## 9.4 Naive Bayes Classification and Clustering

Naive Bayes is a kind of mixture model that can be used for
classification or for clustering (or a mix of both), depending on
which labels for items are observed.^{22}

Multinomial mixture models are referred to as “naive Bayes” because they are often applied to classification problems where the multinomial independence assumptions are clearly false.

Naive Bayes classification and clustering can be applied to any data with multinomial structure. A typical example of this is natural language text classification and clustering, which is used an example in what follows.

The observed data consists of a sequence of \(M\) documents made up of bags of words drawn from a vocabulary of \(V\) distinct words. A document \(m\) has \(N_m\) words, which are indexed as \(w_{m,1}, \ldots, w_{m,N[m]} \in 1{:}V\). Despite the ordered indexing of words in a document, this order is not part of the model, which is clearly defective for natural human language data. A number of topics (or categories) \(K\) is fixed.

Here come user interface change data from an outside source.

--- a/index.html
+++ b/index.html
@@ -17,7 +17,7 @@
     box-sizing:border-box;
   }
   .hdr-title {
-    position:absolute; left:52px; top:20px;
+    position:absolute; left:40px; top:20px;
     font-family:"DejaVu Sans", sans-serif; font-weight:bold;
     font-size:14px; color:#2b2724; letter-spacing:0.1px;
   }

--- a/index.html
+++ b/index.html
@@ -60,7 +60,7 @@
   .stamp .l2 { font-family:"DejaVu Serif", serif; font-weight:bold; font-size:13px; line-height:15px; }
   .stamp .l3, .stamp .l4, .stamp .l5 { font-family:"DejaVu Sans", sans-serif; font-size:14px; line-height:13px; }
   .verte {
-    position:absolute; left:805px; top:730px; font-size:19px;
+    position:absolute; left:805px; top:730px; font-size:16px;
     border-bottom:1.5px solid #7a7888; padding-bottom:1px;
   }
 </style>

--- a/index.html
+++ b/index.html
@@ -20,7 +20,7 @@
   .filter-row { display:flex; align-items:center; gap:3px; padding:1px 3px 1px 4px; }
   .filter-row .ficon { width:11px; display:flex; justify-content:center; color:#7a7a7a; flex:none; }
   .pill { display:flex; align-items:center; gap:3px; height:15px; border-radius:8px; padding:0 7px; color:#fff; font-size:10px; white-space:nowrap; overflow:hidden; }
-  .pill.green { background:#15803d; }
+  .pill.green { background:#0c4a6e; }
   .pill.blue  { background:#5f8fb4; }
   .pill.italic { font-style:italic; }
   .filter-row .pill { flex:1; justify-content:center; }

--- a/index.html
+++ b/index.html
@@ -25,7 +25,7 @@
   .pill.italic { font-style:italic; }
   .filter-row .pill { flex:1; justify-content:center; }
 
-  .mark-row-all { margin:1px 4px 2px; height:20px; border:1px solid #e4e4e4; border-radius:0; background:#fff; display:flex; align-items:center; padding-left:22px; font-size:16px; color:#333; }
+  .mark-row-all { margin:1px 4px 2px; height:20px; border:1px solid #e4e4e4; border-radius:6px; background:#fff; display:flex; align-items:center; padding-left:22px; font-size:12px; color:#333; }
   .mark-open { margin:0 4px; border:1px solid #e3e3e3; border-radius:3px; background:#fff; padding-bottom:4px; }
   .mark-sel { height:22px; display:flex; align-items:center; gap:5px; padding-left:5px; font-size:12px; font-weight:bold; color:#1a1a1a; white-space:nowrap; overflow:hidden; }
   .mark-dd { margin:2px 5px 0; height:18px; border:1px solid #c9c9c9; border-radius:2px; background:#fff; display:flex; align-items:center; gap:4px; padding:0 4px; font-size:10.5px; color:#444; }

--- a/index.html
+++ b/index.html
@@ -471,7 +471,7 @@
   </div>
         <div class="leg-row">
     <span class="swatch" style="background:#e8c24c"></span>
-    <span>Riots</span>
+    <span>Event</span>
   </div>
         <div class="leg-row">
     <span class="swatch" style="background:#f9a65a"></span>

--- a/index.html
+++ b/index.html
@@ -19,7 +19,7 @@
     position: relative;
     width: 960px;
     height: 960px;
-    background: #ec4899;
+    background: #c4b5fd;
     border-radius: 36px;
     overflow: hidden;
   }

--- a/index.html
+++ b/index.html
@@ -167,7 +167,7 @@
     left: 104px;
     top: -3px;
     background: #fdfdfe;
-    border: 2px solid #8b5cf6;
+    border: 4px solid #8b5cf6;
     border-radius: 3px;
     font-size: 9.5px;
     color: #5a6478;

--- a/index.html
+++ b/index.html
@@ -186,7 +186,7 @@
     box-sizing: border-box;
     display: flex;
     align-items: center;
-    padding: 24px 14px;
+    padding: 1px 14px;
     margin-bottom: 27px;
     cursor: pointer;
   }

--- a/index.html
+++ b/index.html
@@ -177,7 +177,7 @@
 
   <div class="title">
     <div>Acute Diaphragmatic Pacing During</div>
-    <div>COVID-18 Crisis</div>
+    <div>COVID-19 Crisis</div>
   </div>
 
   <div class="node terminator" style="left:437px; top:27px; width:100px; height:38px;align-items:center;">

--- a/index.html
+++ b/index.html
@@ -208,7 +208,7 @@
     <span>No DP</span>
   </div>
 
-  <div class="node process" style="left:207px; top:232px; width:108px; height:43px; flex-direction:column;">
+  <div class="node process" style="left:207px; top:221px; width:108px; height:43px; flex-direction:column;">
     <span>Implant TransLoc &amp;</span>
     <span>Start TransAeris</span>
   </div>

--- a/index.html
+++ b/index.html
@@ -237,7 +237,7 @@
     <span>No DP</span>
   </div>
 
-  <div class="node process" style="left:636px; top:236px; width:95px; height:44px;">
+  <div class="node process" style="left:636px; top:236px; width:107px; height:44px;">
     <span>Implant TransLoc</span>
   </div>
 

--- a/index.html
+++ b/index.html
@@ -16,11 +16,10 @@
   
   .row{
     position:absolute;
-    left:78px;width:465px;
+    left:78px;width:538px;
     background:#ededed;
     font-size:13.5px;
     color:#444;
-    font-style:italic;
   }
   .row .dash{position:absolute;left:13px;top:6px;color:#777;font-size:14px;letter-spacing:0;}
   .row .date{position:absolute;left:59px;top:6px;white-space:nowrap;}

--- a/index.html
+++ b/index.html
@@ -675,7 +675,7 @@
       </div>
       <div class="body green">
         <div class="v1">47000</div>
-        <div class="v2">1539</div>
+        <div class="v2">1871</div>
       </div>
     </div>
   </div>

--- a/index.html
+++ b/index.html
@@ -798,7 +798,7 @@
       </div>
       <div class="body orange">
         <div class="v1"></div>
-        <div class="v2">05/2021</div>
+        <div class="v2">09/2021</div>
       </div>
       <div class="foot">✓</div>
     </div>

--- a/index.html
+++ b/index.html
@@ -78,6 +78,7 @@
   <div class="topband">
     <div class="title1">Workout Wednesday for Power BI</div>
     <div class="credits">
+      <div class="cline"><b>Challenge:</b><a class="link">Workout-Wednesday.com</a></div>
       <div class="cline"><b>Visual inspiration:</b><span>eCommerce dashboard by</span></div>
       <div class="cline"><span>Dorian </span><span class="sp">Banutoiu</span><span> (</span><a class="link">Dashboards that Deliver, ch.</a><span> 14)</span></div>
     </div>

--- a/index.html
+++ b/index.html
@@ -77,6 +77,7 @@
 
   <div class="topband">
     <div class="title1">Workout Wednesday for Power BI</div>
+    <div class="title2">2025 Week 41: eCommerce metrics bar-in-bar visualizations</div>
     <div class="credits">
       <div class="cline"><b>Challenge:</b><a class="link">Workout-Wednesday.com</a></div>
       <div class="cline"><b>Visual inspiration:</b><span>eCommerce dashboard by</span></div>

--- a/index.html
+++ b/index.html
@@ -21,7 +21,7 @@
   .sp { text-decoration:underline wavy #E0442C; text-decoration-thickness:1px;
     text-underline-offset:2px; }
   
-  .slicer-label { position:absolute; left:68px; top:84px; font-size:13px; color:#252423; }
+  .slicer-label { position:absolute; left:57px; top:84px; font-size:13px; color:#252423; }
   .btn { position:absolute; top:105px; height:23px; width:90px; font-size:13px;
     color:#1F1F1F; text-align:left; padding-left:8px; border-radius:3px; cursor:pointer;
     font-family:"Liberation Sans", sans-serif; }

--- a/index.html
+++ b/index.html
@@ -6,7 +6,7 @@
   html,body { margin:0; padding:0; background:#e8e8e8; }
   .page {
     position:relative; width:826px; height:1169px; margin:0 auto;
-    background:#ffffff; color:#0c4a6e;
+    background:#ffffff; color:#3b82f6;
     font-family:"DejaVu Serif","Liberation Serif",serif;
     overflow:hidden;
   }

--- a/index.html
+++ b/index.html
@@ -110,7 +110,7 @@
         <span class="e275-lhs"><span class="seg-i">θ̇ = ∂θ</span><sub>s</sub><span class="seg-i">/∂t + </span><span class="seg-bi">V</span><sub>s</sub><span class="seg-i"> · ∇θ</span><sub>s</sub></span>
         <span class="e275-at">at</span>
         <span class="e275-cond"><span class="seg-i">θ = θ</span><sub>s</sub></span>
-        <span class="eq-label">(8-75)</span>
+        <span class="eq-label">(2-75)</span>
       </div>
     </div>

The multinomial mixture model generates a single category \(z_m \in 1{:}K\) for each document \(m \in 1{:}M\) according to a categorical distribution, \[ z_m \sim \mathsf{Categorical}(\theta). \] The \(K\)-simplex parameter \(\theta\) represents the prevalence of each category in the data.

Next, the words in each document are generated conditionally independently of each other and the words in other documents based on the category of the document, with word \(n\) of document \(m\) being generated as \[ w_{m,n} \sim \mathsf{Categorical}(\phi_{z[m]}). \] The parameter \(\phi_{z[m]}\) is a \(V\)-simplex representing the probability of each word in the vocabulary in documents of category \(z_m\).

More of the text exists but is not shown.